Il grande successo di Sandy Marton fu “People from Ibiza”, canzone uscita nel 1984. “Quando eravamo in un locale, le ragazze guardavano sempre verso di noi – continua Claudio Cecchetto – Ogni tanto mi spostavo, per vedere se gli sguardi seguivano me. Niente, gli occhi restavano puntati lì. Però dai, tanto schifo non facevo, me la cavavo”.
“A 23 anni mi prese il terrore di diventare pelato, ho fatto cure che non servivano”
Claudio Cecchetto portava i capelli lunghi. “Da ragazzino andavano di moda i capelloni, invece papà mi obbligava a tagliarli – svela – Mi dava 800 lire, ne spendevo 400 e tenevo il resto. Il barbiere lo chiamavano Mano Gialla, come il capo indiano, perché ti faceva lo scalpo. A un certo punto non ci sono più andato. I capelli sono cresciuti ed è cambiato tutto, improvvisamente piacevo anch’io. Ho sempre avuto la paranoia di perderli, a 23 anni mi prese il terrore di diventare pelato, ho fatto cure che non servivano”. Non era portato per il canto ma ammette: “Fino ai 13 anni ero il cocco della maestra di canto, poi di colpo mi cambiò la voce. Ero contentissimo di sembrare più uomo, lei invece piangeva, ero diventato un cagnaccio. Ma mi ha portato bene. I miei amici dj incidevano dischi, io non potevo, però questo mi ha fatto venire l’idea del ‘Gioca jouer’ e direi che è andata meglio a me”.
” In Italia, dopo l’inno di Mameli, c’è il ‘Gioca jouer’”
Claudio Cecchetto torna al periodo in cui prese il diploma e il padre gli regalò un’auto: “Volevo una Fulvia HF usata ma papà si oppose: ‘Troppo sportiva’, mi regalò una 500 blu. La prima notte restai sveglio a controllare dal balcone che non me la rubassero. Costò 595 mila lire, 300 euro. Una volta mi imboscai con una ragazza, per non mettere i giornali sui vetri mi infilai in una radura, tra i cespugli. I rametti graffiarono tutta la carrozzeria, era zigrinata”. “Dopo il diploma – ricorda ancora – ho studiato ‘Scienza delle preparazioni alimentari’. A casa osservavo i cibi al microscopio. ‘Quando l’avete comprata la bistecca? Sicuri che non è stata ricongelata?’ Mamma sbuffava: ‘Sei diventato un gran rompiscatole’”.

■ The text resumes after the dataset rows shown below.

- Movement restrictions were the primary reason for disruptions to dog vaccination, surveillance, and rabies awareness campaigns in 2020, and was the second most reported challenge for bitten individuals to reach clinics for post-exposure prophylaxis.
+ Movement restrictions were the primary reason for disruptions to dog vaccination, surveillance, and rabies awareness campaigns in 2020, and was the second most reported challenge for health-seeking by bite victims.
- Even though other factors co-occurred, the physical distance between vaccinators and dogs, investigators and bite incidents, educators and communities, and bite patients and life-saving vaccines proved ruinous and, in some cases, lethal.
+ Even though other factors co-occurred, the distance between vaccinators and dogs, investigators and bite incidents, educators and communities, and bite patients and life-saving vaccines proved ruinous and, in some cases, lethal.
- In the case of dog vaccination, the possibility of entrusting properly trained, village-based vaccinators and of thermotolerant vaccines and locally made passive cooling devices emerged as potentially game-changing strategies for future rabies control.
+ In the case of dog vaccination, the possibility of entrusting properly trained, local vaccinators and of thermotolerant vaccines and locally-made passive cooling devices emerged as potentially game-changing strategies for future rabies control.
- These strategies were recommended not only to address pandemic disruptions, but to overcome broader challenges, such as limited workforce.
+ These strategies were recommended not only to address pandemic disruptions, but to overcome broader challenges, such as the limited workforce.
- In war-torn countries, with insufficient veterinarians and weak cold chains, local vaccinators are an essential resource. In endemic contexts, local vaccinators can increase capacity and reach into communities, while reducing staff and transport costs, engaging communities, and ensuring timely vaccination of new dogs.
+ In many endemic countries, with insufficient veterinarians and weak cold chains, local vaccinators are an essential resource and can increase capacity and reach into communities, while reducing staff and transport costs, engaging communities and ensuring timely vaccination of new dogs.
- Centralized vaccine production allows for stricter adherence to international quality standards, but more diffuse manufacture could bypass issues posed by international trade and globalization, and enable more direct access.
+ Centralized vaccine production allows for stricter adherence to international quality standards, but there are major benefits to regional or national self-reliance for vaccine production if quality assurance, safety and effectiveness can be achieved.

“Poi mi presero in Rai per ‘Discoring’, 5 mesi dopo ero a Sanremo 1980 – aggiunge -. Gianni Ravera mi fa: ‘Ti va di presentare il Festival?’. ‘Come no. Però mi tolga una curiosità: perché ha scelto me?’. ‘Perché parli veloce, così mi ci entra un cantante in più’”. “A Sanremo 1981 ho portato il Gioca jouer’: ‘One-two three/Dormire/Salutare/ Autostop/ Starnuto…’. È stato il primo rap italiano. Mi fermavano per strada: ‘Sì, ma io preferisco i Led Zeppelin’. ‘Embé? Pure io’. In Italia, dopo l’inno di Mameli, c’è il ‘Gioca jouer’. Scherzo eh”.
“Jovanotti lo sento spesso, è il padrino di mio figlio Jody, si vogliono un casino di bene”
Claudio Cecchetto svela di avere avuto un flirt con Sabrina Salerno: “Era seduta davanti alla mia scrivania. ‘La ragazza vorrebbe fare la cantante’, mi spiegò l’agente. Un attimo dopo attaccò a cantare, sfrontata e decisa, come fosse la più brava al mondo. Quando girammo il video di Boys, in piscina, con la maglietta bagnata, gli operatori si incantavano. ‘Ehi tu, guarda in macchina per favore!’”. Poi aggiunge: “Insomma, per un piccolo periodo ci siamo compresi… Ci vogliamo ancora bene”. E Jovanotti? “Il mio collaboratore mi disse: ‘È una pertica che non vale nulla’. Ma quando vidi la registrazione feci un salto. Lo chiamai con voce da boss: ‘È l’occasione della vita, vieni con me’. Bluffavo. Ma lui, intimorito, accettò. Lo sento spesso, è il padrino di mio figlio Jody, si vogliono un casino di bene”.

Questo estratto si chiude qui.